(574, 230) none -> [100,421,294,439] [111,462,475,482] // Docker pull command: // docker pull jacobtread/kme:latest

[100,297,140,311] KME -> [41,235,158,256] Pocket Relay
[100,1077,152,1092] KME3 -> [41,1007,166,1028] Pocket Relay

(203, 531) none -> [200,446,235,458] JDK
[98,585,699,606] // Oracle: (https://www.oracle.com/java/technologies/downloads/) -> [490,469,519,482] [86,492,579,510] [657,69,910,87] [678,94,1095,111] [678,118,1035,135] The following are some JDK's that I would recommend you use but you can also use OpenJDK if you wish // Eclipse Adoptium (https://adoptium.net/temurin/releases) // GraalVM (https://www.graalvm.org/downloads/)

+-------+

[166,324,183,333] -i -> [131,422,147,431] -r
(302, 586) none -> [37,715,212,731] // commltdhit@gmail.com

+-------+

Taking the entries above, write out exactly the lines starting with the line containing "(574, 230) none" and going on through the line containing "(203, 531) none -> [200,446,235,458] JDK", both included, and nothing else.

(574, 230) none -> [100,421,294,439] [111,462,475,482] // Docker pull command: // docker pull jacobtread/kme:latest

[100,297,140,311] KME -> [41,235,158,256] Pocket Relay
[100,1077,152,1092] KME3 -> [41,1007,166,1028] Pocket Relay

(203, 531) none -> [200,446,235,458] JDK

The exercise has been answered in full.